### TASK PROMPT
Which lines of the data contain the string "Поможем"? Copy every one.

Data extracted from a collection
|---|

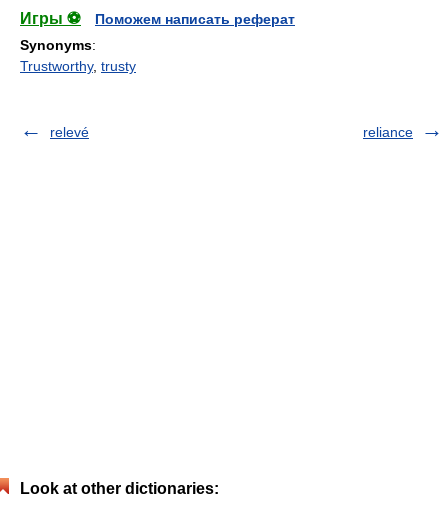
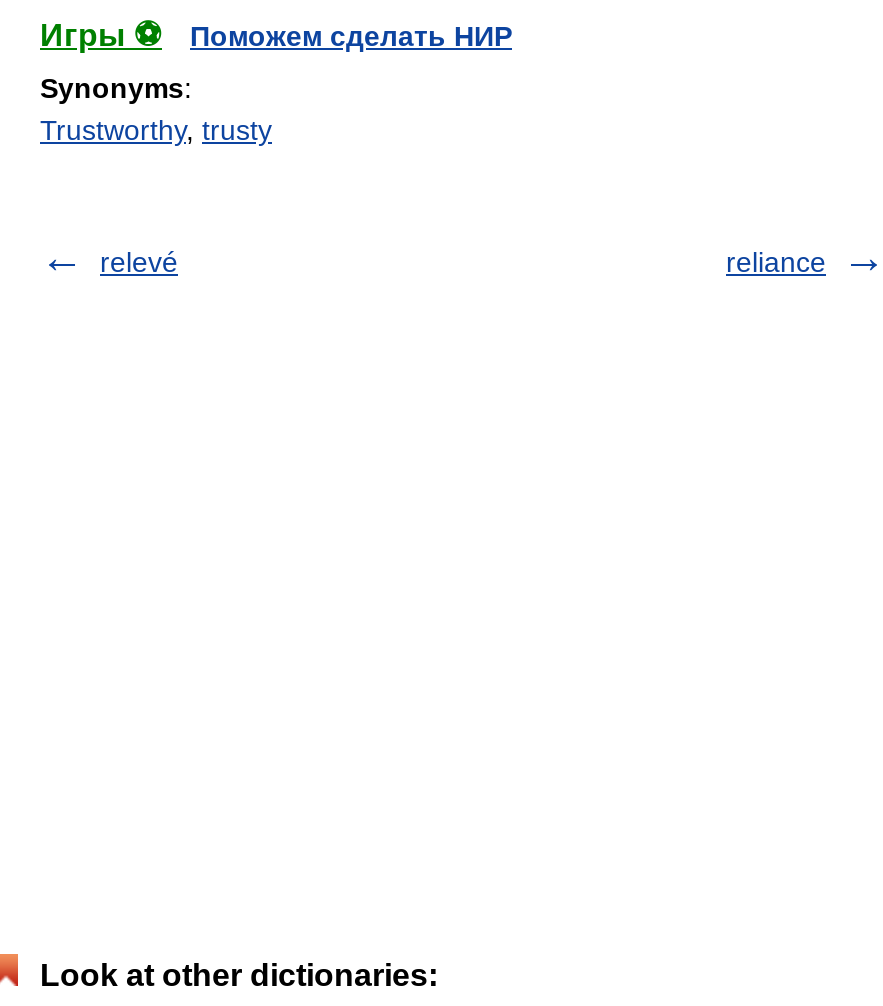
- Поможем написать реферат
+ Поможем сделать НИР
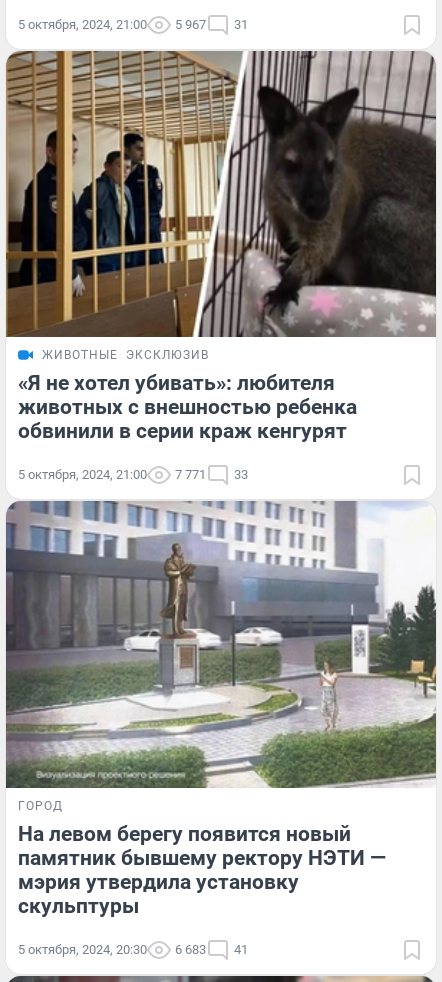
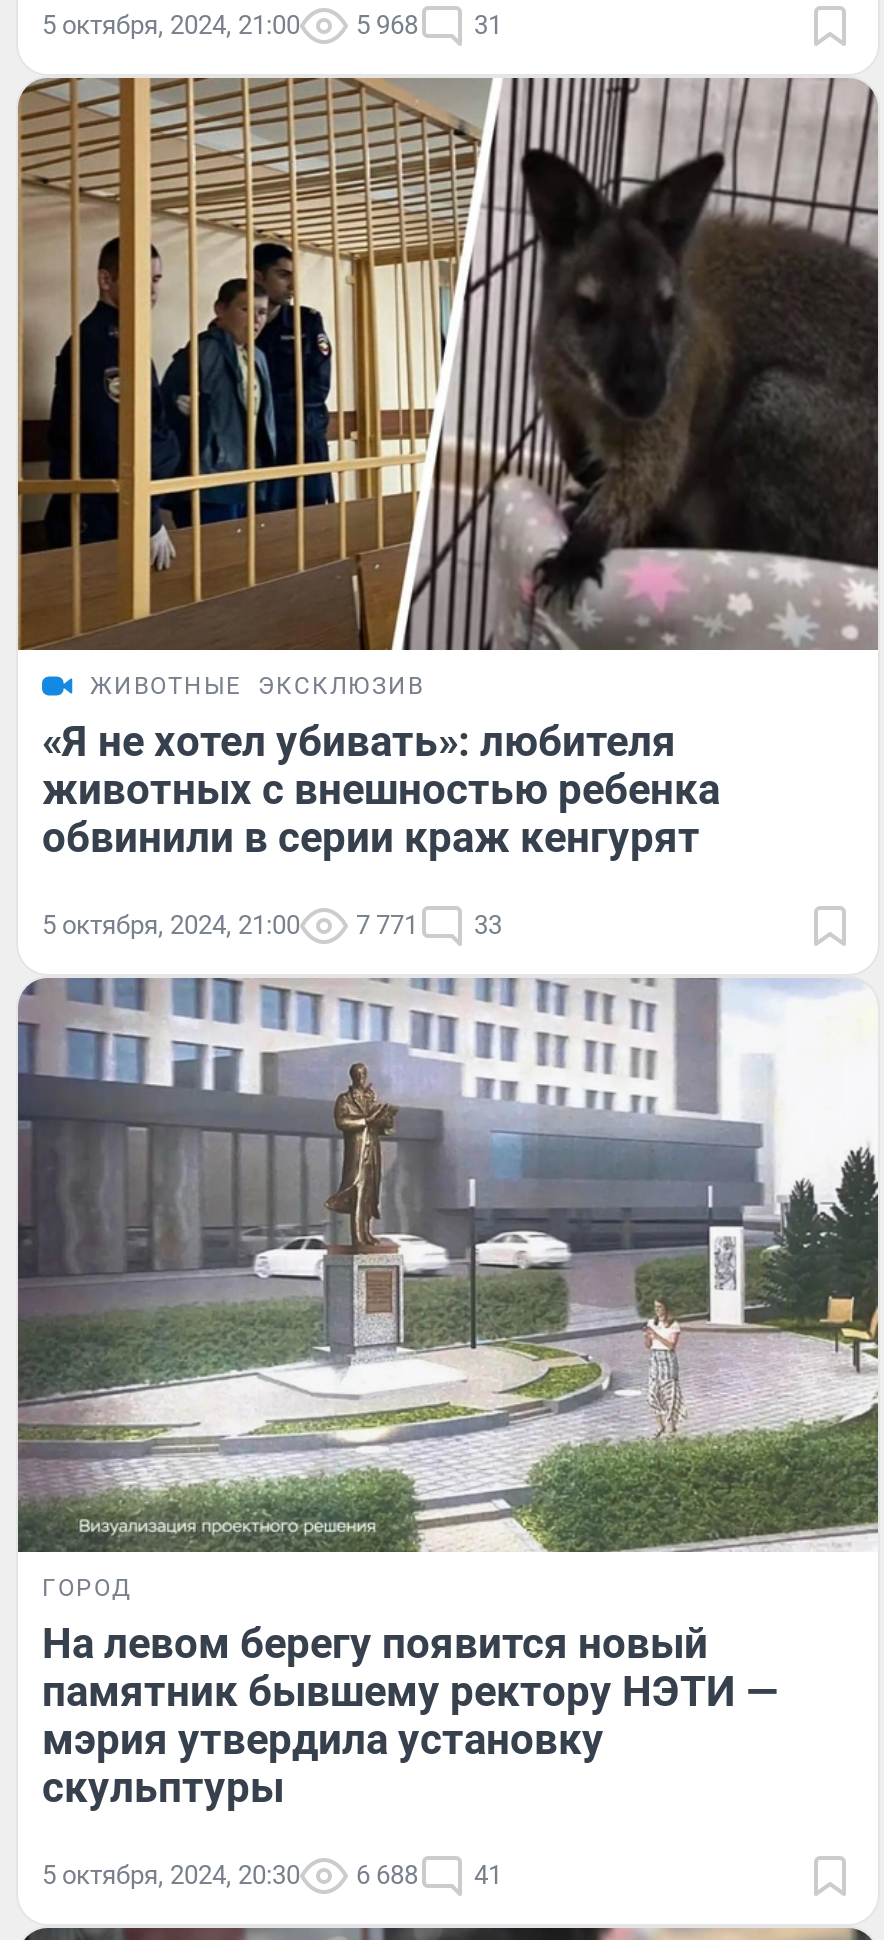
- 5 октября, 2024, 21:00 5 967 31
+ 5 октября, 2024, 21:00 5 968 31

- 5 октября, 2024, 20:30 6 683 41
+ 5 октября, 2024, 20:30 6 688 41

|---|

### THE ANSWER
- Поможем написать реферат
+ Поможем сделать НИР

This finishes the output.